Вначале все были замороженные, но, как только поняли, что вот эти милые создания – стюардессы на самом деле живые, а не картинки с красочной рекламы «Летайте Аэрофлотом», мы их просто достали. Но в рамках приличия. Когда какой креативный наш будущий однополчанин взялся прямо в самолете строчить письмо на родину, а затем еще набрался смелости, и попросил стюардессу отправить его по адресу, и она с фирменной улыбкой ответила, что конечно же отправит, то весь самолет, в том числе и автор этих строк дружно как из пулемета застрочили письма.
Все письма были в одном стиле: дорогие мои папа и мама, мчусь на лайнере над просторами нашей необъятной Родины, передаю вам пламенный привет с борта самолета и т.д и т.п. Причем деревенские подглядывали и переписывали тексты у городских, а иногда просили поделиться отдельными красивыми прозаическими оборотами за сигаретку. Стюардессы – золото! все письма, причем, без конвертов, брали и с неизменной улыбкой на устах (при этом сразу опять превращаясь в картинку из рекламы Аэрофлота), обещали прямо в полете (видимо телетайпом) отправить по указанным адресам. И мы верили, не верить им никак не получалось.
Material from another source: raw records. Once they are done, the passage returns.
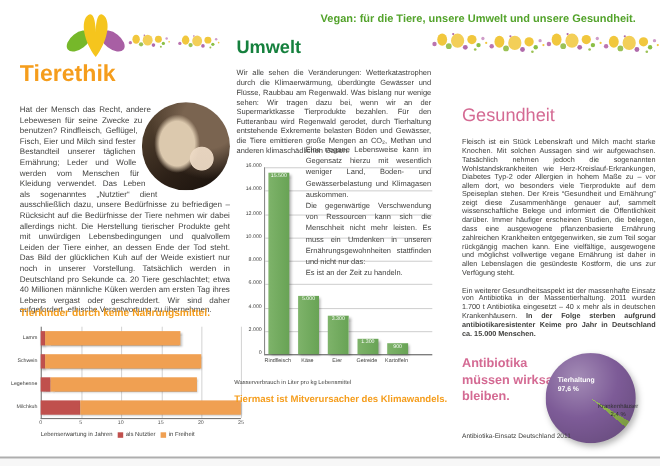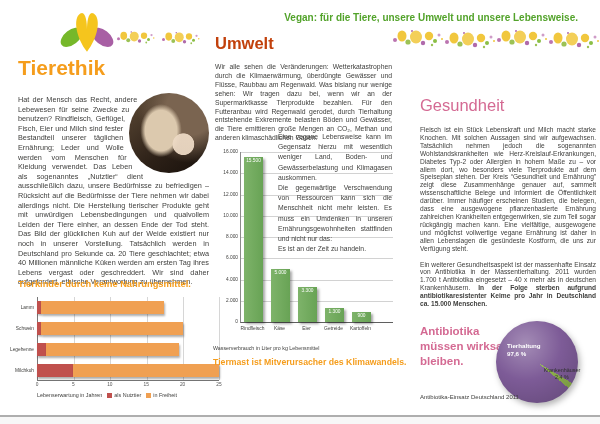--- a/index.html
+++ b/index.html
@@ -119,7 +119,7 @@
     <use href="#fcluster" x="60" y="1"></use>
   </svg>
 
-  <div class="tagline">Vegan: für die Tiere, unsere Umwelt und unsere Lebensweise.</div>
+  <div class="tagline">Vegan: für die Tiere, unsere Umwelt und unsere Gesundheit.</div>
 
   <svg class="flowers-big" width="208" height="24" viewBox="0 0 208 24">
     <use href="#fcluster" x="0" y="0"></use>

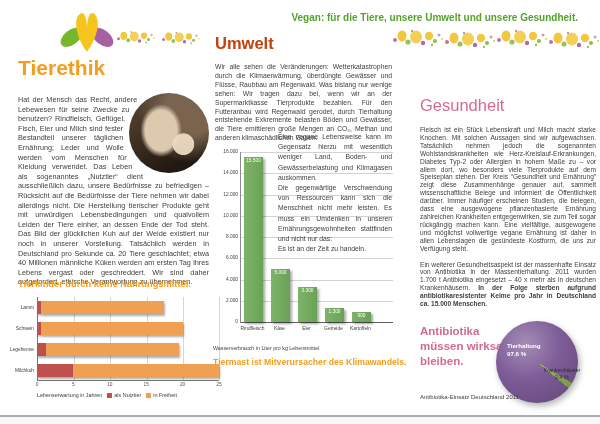--- a/index.html
+++ b/index.html
@@ -44,7 +44,7 @@
   .leg-swatch{width:5px;height:5px;}
 
   
-  .umwelt-title{position:absolute;left:215px;top:34px;font-size:16.5px;font-weight:bold;color:#c2410c;}
+  .umwelt-title{position:absolute;left:215px;top:34px;font-size:16.5px;font-weight:bold;color:#15803d;}
   .umwelt-body1{position:absolute;left:215px;top:63px;width:177px;font-size:6.8px;
                 line-height:8.9px;text-align:justify;hyphens:auto;}
   .umwelt-body2{position:absolute;left:278px;top:132px;width:114px;font-size:6.8px;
Летели долго, самолет сел ночью, у трапа нас ждали тентованные военные грузовики. Было очень холодно, дул пронизывающий ветер, в небе мерцала россыпь мириадов бриллиантовых звезд – таких у нас, я отродясь не видывал.
Пока шагал к машинам, почувствовал, что загребаю снег ботинком, разошлась молния, в грузовике за нами зачехлили тент, и еще часа два мы ехали в кромешной тьме, и в полном молчании. Снег в ботинке растаял, на улице было под минус 50. И это был мой первый солдатский «косяк». Почему-то врезалось в память.
Перед воинской частью всех выгрузили, нас встретил выстроенный в линеечку караул, суровые лица, вороненые стволы автоматов, короткая торжественная речь с кучевыми облаками пара изо рта двухметрового захлестанного в кожаные ремни портупеи дежурного офицера по части. Серые с большими выпуклыми красными звездами ворота разрывая шарнирами хватку сибирской зимы с металлическим скрежетом медленно разъехались, открыв нашему взору ту самую неизвестность, в которую нужно ступить и достойно пройти.
Вот так и началась наша служба в рядах Советской Армии.